I think that it is now appropriate to turn to the detail of the Bill, given that the Minister might do so, Madam Deputy Speaker. To address the anomaly I have outlined, the Bill introduces a new advocate—the Secretary of State or a body appointed by him—for off-patent, repurposed drugs in the existing UK licensing system. The advocate would have to act in the public interest, and in circumstances where no other body had taken on the role of seeking a licence. The level of evidence required to trigger the advocate to seek a licence for an off-patent drug in a new indication would have to be significant. The treatments referred under the mechanism would be required to meet exactly the same standards for a licence for any other treatment, so nobody is lowering the bar in the licensing process. The Bill does not seek to make any unproven treatments available to patients; it simply seeks to address a clear market failure in the current system and to allow proven drugs to be considered for a licence after their patents have expired.

Clinicians have also suggested the supplementary provision in the Bill for NICE to appraise off-patent drugs in new indications where these are unlicensed—the point made earlier by my hon. Friend the Member for Beckenham, who sadly is no longer in his place. It is anticipated that that exceptional route would be used rarely. Regulations would outline the specific and significant standards that would need to be met before the provision was triggered. Although it may already be possible under existing legislation for NICE to appraise drugs for an unlicensed indication, the Bill would simply place a duty on the Secretary of State to direct NICE to conduct a technology appraisal for an off-patent drug in a new indication that satisfies the evidence threshold.

The Minister has stated publicly:

“The Government firmly believe that cost-effective, clinically appropriate drugs and devices should be routinely available to NHS patients.”—[Hansard, 1 September 2014; Vol. 585, c. 141.]

I recognise and applaud the admirable steps that this Government have taken to improve access to new cancer treatments. The cancer drugs fund has been established for England and now has a budget of £280 million a year. It is an incredible scheme that has improved access to treatments for thousands of patients in England, and I have seen for myself the disadvantages that my constituents have faced by not having an equivalent fund in Wales.

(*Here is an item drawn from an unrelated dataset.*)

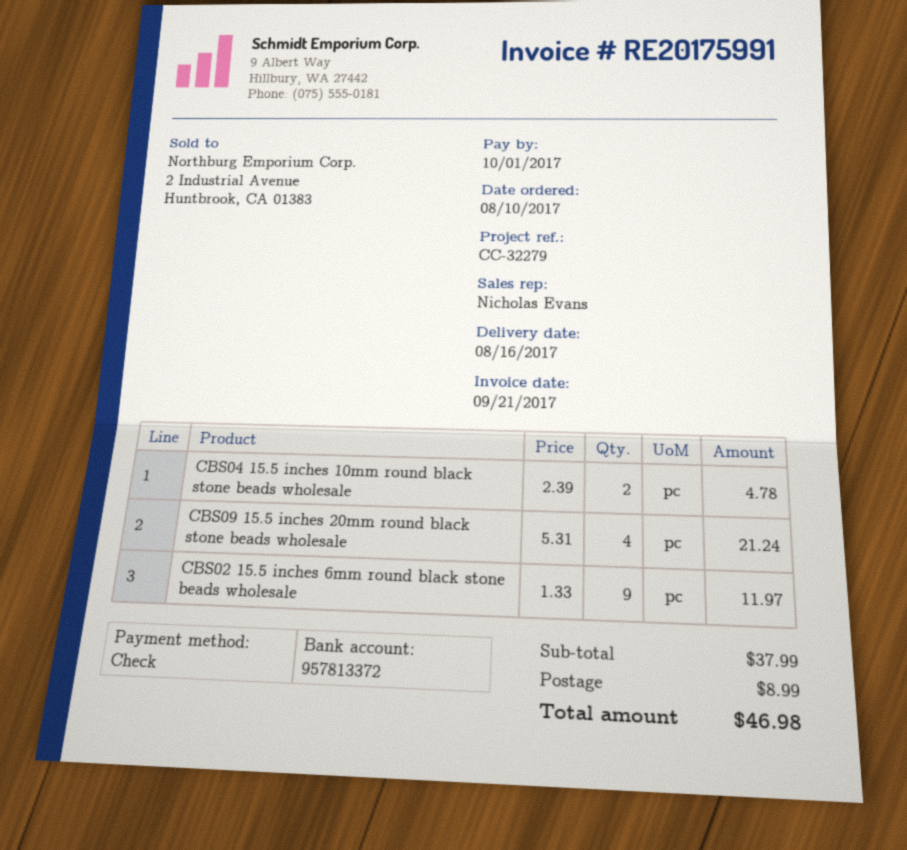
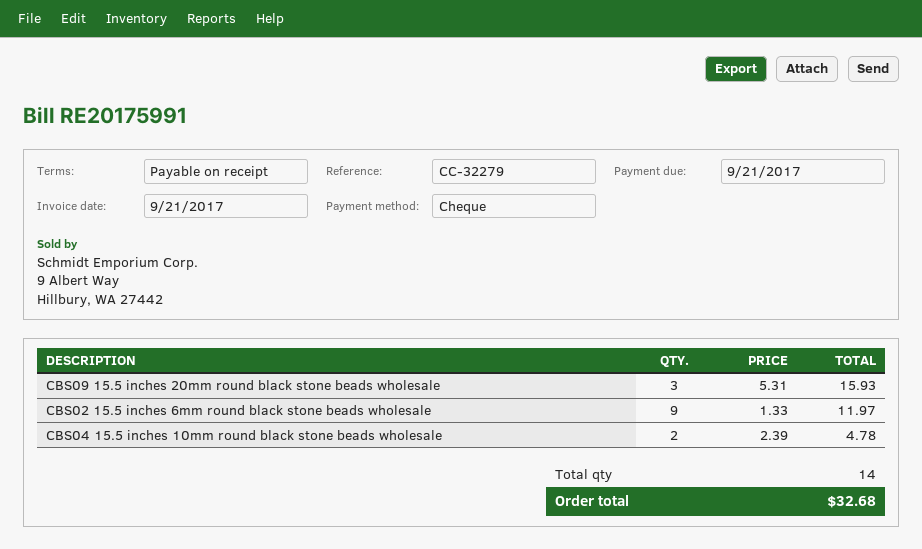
due date: 2017-10-01 -> 2017-09-21
CBS09 15.5 inches 20mm round black stone beads wholesale: 4 x 5.31 = 21.24 -> 3 x 5.31 = 15.93
shipping: 8.99 -> none
total: 46.98 -> 32.68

On the CDF, we are currently spending millions on new treatments, so why not improve access to treatments that cost just pennies but that we know can save or improve lives? In future there will be drugs for other conditions, including Parkinson’s, multiple sclerosis, breast cancer and Alzheimer’s, that could benefit from the Bill. We cannot wait 15 years longer than other countries for our constituents to get these treatments, as happened with tamoxifen, and then tolerate a postcode lottery in their availability to our constituents.